Our evaluations of the text responses we collected suggest that the problems patients have with OIC can refer to explicit physical, psychological, and practical impacts. These evaluations derived from a subjective analysis to ascertain general themes rather than posing validated questions to participants. We wanted to react to the way patients are likely to express to their experiences to healthcare professionals based on their vernacular. The judgments we applied to discern themes from comments are subject to more error than had we derived the themes through a validated instrument and had we included questions beyond straining and complete bowel movements to capture the broader OIC symptom complex. But, these themes should still be relevant to healthcare professionals who have to resolve OIC problems as patients express them in clinical and social settings.

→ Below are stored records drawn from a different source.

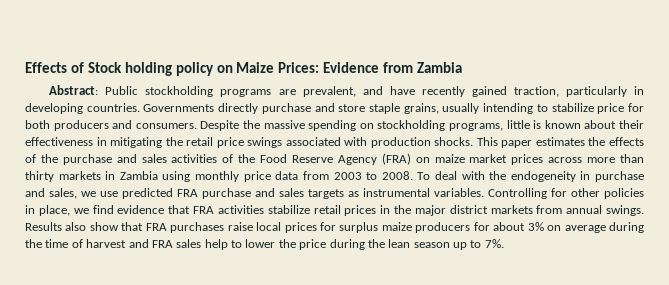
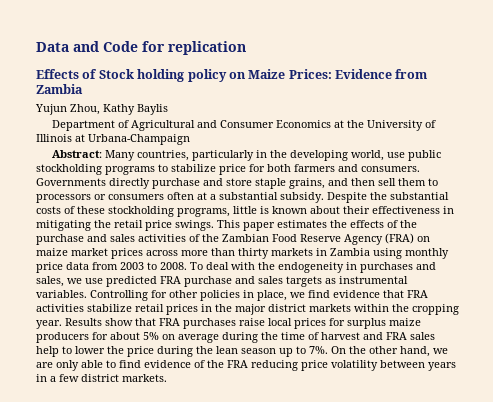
+ Data and Code for replication
- Abstract: Public stockholding programs are prevalent, and have recently gained traction, particularly in developing countries.
+ Yujun Zhou, Kathy Baylis
+ Department of Agricultural and Consumer Economics at the University of Illinois at Urbana-Champaign
+ Abstract: Many countries, particularly in the developing world, use public stockholding programs to stabilize price for both farmers and consumers.
- Governments directly purchase and store staple grains, usually intending to stabilize price for both producers and consumers. Despite the massive spending on stockholding programs, little is known about their effectiveness in mitigating the retail price swings associated with production shocks.
+ Governments directly purchase and store staple grains, and then sell them to processors or consumers often at a substantial subsidy. Despite the substantial costs of these stockholding programs, little is known about their effectiveness in mitigating the retail price swings.
- This paper estimates the effects of the purchase and sales activities of the Food Reserve Agency (FRA) on maize market prices across more than thirty markets in Zambia using monthly price data from 2003 to 2008.
+ This paper estimates the effects of the purchase and sales activities of the Zambian Food Reserve Agency (FRA) on maize market prices across more than thirty markets in Zambia using monthly price data from 2003 to 2008.
- To deal with the endogeneity in purchase and sales, we use predicted FRA purchase and sales targets as instrumental variables.
+ To deal with the endogeneity in purchases and sales, we use predicted FRA purchase and sales targets as instrumental variables.
- Controlling for other policies in place, we find evidence that FRA activities stabilize retail prices in the major district markets from annual swings. Results also show that FRA purchases raise local prices for surplus maize producers for about 3% on average during the time of harvest and FRA sales help to lower the price during the lean season up to 7%.
+ Controlling for other policies in place, we find evidence that FRA activities stabilize retail prices in the major district markets within the cropping year. Results show that FRA purchases raise local prices for surplus maize producers for about 5% on average during the time of harvest and FRA sales help to lower the price during the lean season up to 7%.
+ On the other hand, we are only able to find evidence of the FRA reducing price volatility between years in a few district markets.

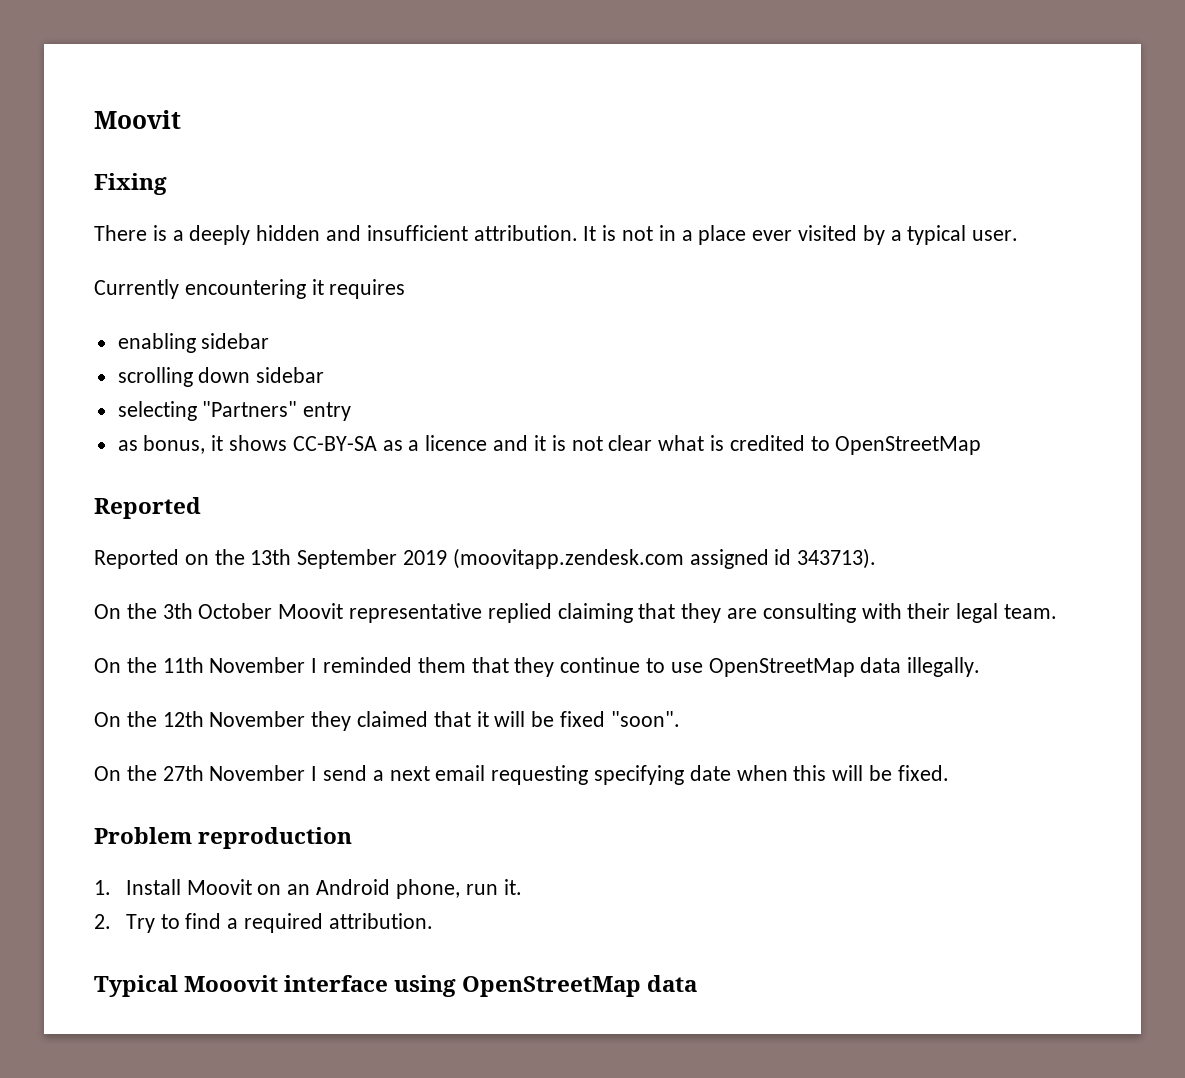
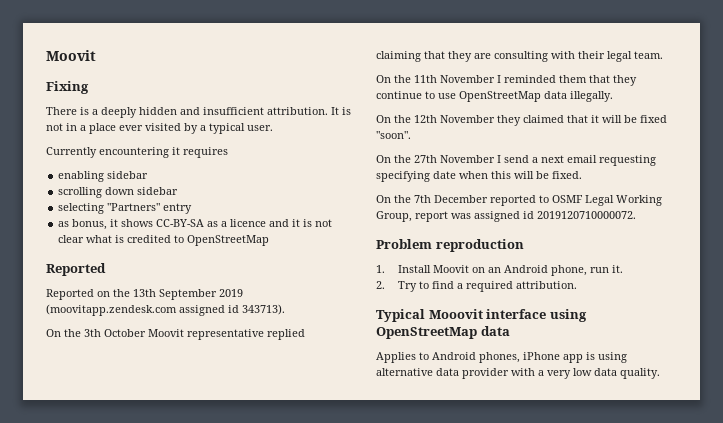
+ On the 7th December reported to OSMF Legal Working Group, report was assigned id 2019120710000072.
+ Applies to Android phones, iPhone app is using alternative data provider with a very low data quality.

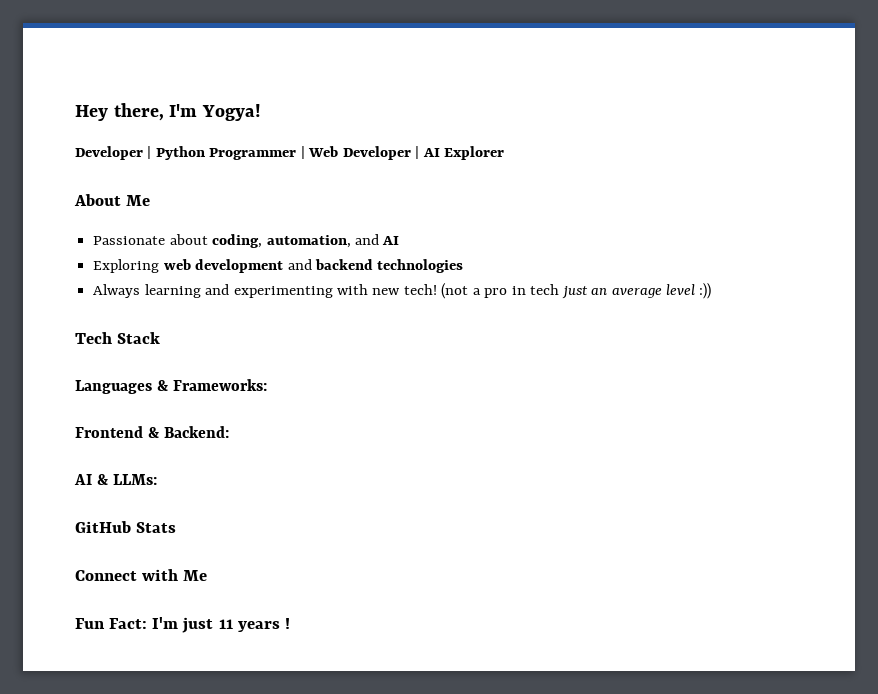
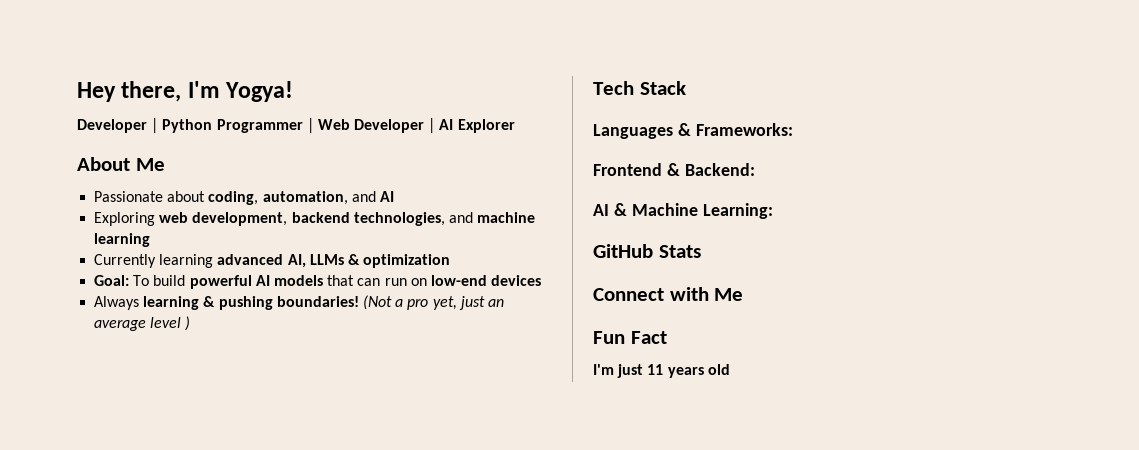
- Exploring web development and backend technologies
- Always learning and experimenting with new tech! (not a pro in tech just an average level :))
+ Exploring web development, backend technologies, and machine learning
+ Currently learning advanced AI, LLMs & optimization
+ Goal: To build powerful AI models that can run on low-end devices
+ Always learning & pushing boundaries! (Not a pro yet, just an average level )
- AI & LLMs:
+ AI & Machine Learning:
- Fun Fact: I'm just 11 years !
+ Fun Fact
+ I'm just 11 years old

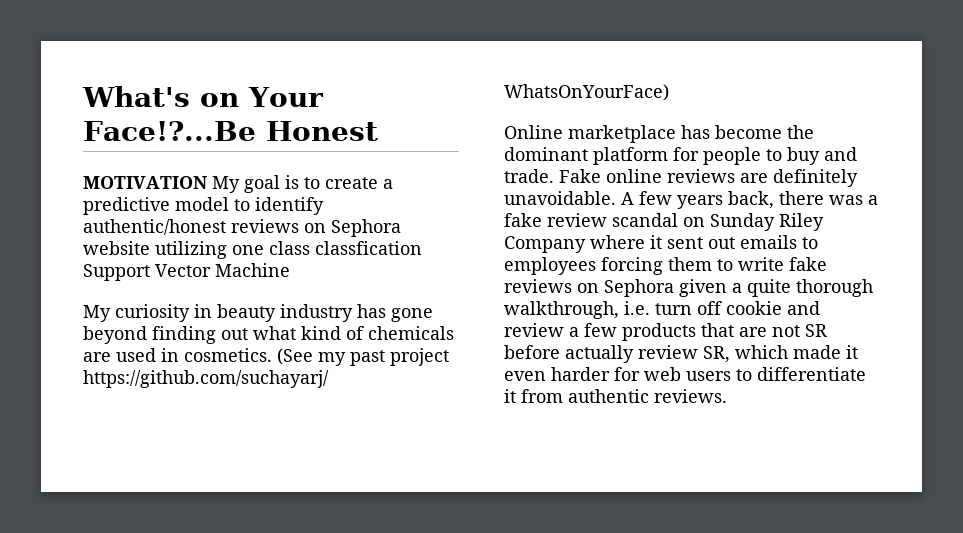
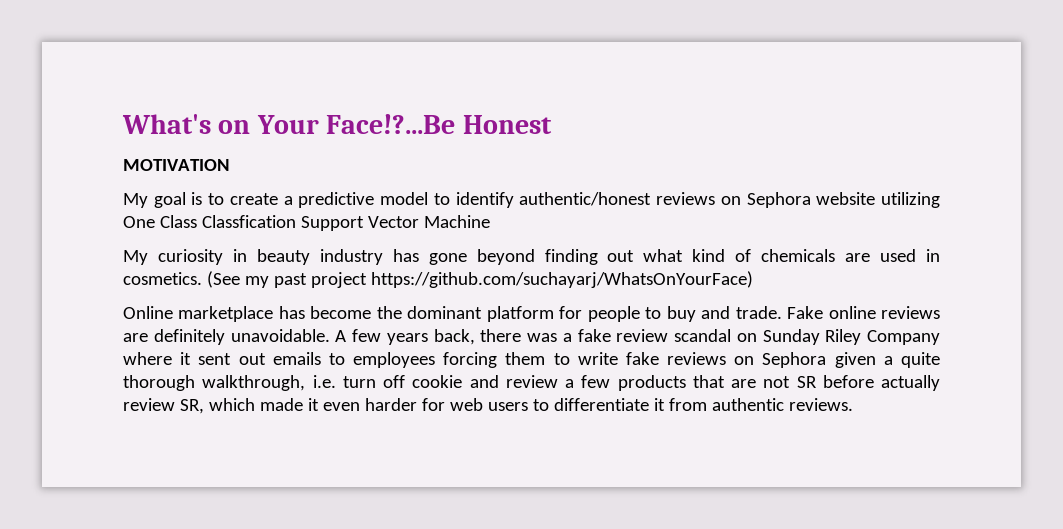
- MOTIVATION My goal is to create a predictive model to identify authentic/honest reviews on Sephora website utilizing one class classfication Support Vector Machine
+ MOTIVATION
+ My goal is to create a predictive model to identify authentic/honest reviews on Sephora website utilizing One Class Classfication Support Vector Machine

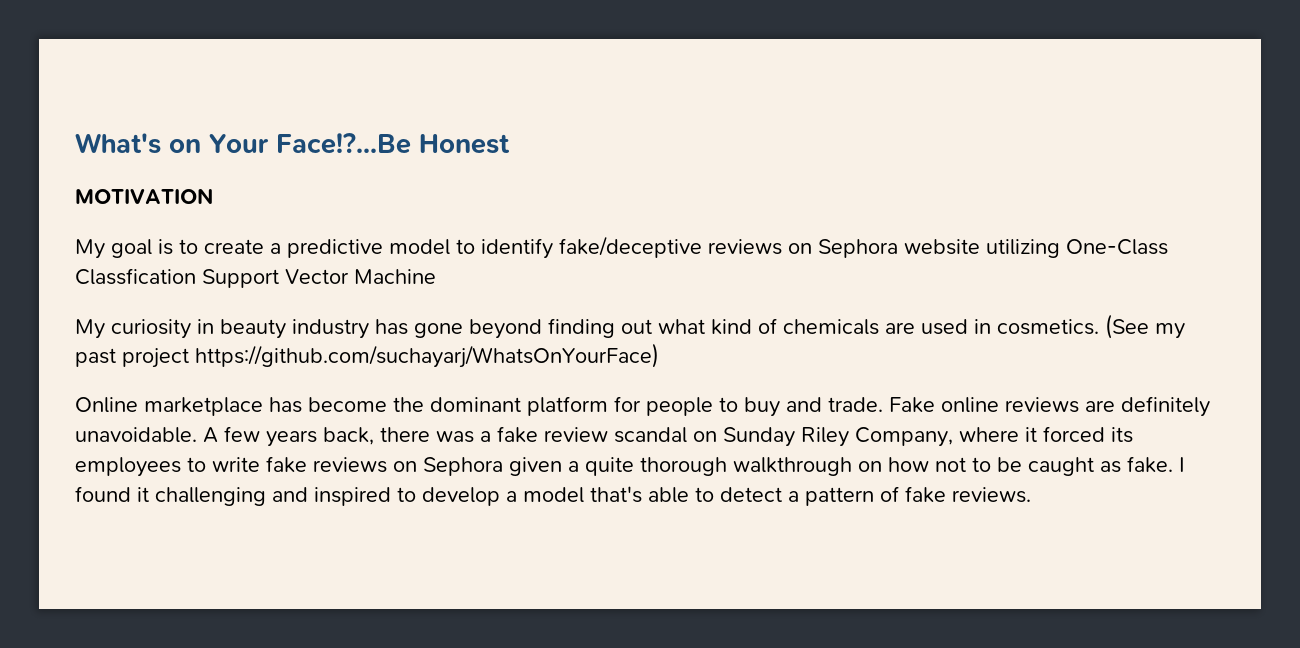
- My goal is to create a predictive model to identify authentic/honest reviews on Sephora website utilizing One Class Classfication Support Vector Machine
+ My goal is to create a predictive model to identify fake/deceptive reviews on Sephora website utilizing One-Class Classfication Support Vector Machine
- A few years back, there was a fake review scandal on Sunday Riley Company where it sent out emails to employees forcing them to write fake reviews on Sephora given a quite thorough walkthrough, i.e. turn off cookie and review a few products that are not SR before actually review SR, which made it even harder for web users to differentiate it from authentic reviews.
+ A few years back, there was a fake review scandal on Sunday Riley Company, where it forced its employees to write fake reviews on Sephora given a quite thorough walkthrough on how not to be caught as fake. I found it challenging and inspired to develop a model that's able to detect a pattern of fake reviews.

However, taking this approach creates limitations in the degree to which other researchers could replicate the findings. Other limitations concern the degree to which the findings can be considered generalizable to all people experiencing OIC, because the survey respondents represent a group that is engaged enough to take part in an online survey. They were screened for certain inclusion and exclusion criteria, but they still represented a subset of people with OIC. Without a formal categorization theme, we did not tabulate the number of responses linked to physical, psychological, or practical impacts, and, therefore, no generalizations can be made about how often patients are experience these types of consequences. The findings should be considered along with findings from other populations such as those drawn from social media sources [12], and from those interviewed in clinical settings [4]. Findings from these different patient subgroups show that problems related to OIC are not isolated to patient subgroups based on where they are situated when asked about OIC.

Conclusion

The patient verbatim comments gathered from our survey emphasize that OIC affects the way patients can live their lives and can be expressed as physical consequences, psychological effects, and practical implications. The verbatim comments our survey and others have gathered should leave no doubt that OIC is real and adds its own element of suffering to those who are in pain and taking opioids. To doubt it or to ignore it is to leave patients, like one said in our survey, “gloomy, depressed, unsatisfied.” Healthcare practitioners are encouraged to understand this burden of OIC and to discuss it with patients who are already taking, or about to commence taking, opioids for management of chronic pain.